-->
Menu
/
orang gilalah yang meminjamkan buku pada orang lain tetapi lebih gila lagi orang yang pinjam itu mengembalikan buku kepada orang yang punya
-
ini kata orang bijak ya bukan orang gila-

atau

Ketika kita meminjamkan buku ke seorang kawan, maka kita akan kehilangan buku.
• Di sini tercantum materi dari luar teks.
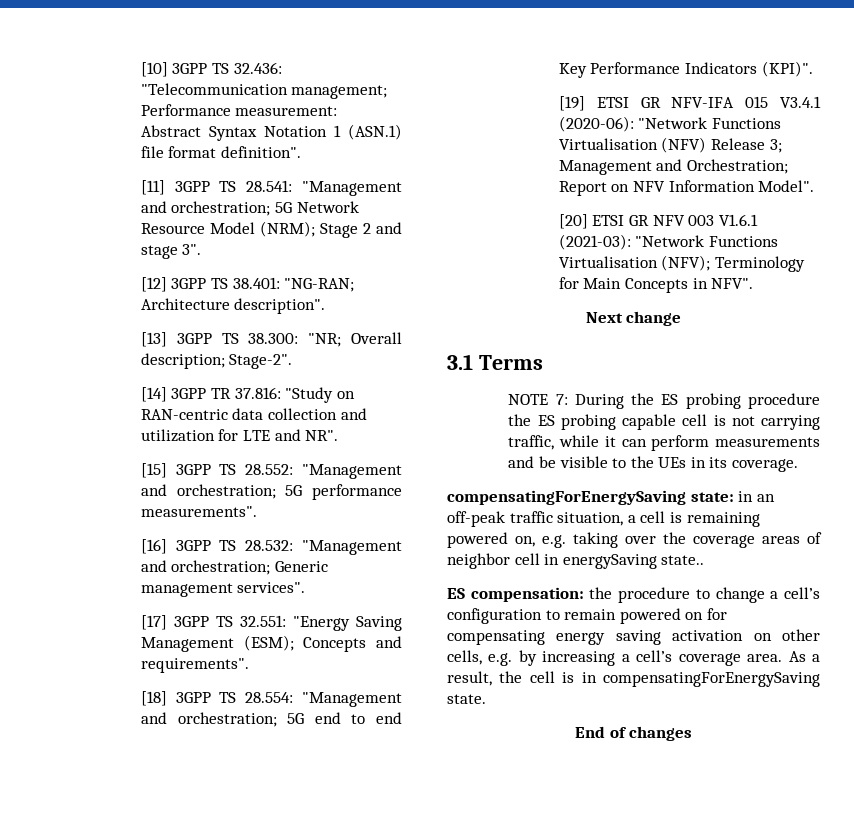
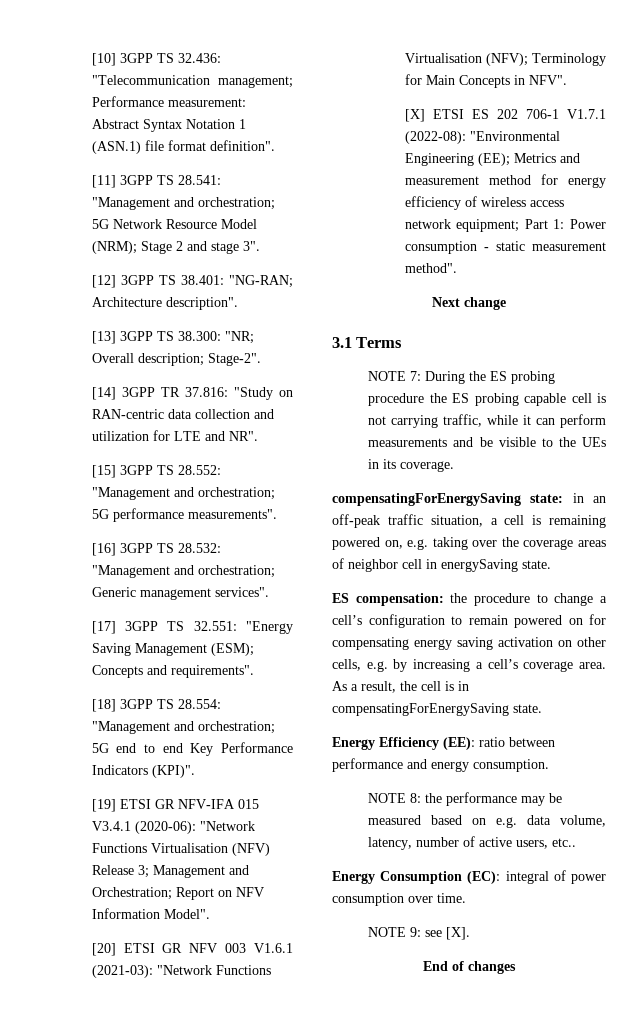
+ [X] ETSI ES 202 706-1 V1.7.1 (2022-08): "Environmental Engineering (EE); Metrics and measurement method for energy efficiency of wireless access network equipment; Part 1: Power consumption - static measurement method".
- compensatingForEnergySaving state: in an off-peak traffic situation, a cell is remaining powered on, e.g. taking over the coverage areas of neighbor cell in energySaving state..
+ compensatingForEnergySaving state: in an off-peak traffic situation, a cell is remaining powered on, e.g. taking over the coverage areas of neighbor cell in energySaving state.
+ Energy Efficiency (EE): ratio between performance and energy consumption.
+ NOTE 8: the performance may be measured based on e.g. data volume, latency, number of active users, etc..
+ Energy Consumption (EC): integral of power consumption over time.
+ NOTE 9: see [X].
Dan, ketika Anda meminjamkan buku kepada musuh, maka kita akan datang kawan.

nah lo, kucing aja suka baca, masak mau kalah sama kucing seh #nyakar2 buku =D


Aku sudah lama mendengarkan quote-quote ini, dan you know what dalam beberapa bulan terakhir aku bahkan mendengarkannya dua kali. Mendengarkan quote ini apalagi dari orang-orang yang kusegani dan nasihatnya patut didengar, serasa seperti mendapat gelegar petir di siang hari bolong, tapi lima menit kemudian daku lupa dengan nasihat ini dan mulai bergerilya untuk mencari buku asyik yang layak dipinjam. Karena apalah daya isi dompet tak sam[ai membeli buku yang kusukai dan rata-rata mereka mahal pula.

Namun, nasihat ini begitu amat sangat kupahami.

Begini ceritanya…

Desember tahun lalu (2010) , (kamera mulai menampilkan gambar flashback –halaaah :D), saat itu lagi sibuk gila mempersiapkan acara Pekan Jurnalistik Kampus bersama anak-anak LPM Dinamika IAIN SU, eh datanglah sesosok, sebayangan, sekelebatan (jangan mubazir dooonngg!), ya lah lebih tepatnya sesosok pria, tinggi, rambut cepak, kulit sawo matang dan menenteng helm serta tubuh berbalut jaket. Dia datang padaku dengan wajah innocent-nya.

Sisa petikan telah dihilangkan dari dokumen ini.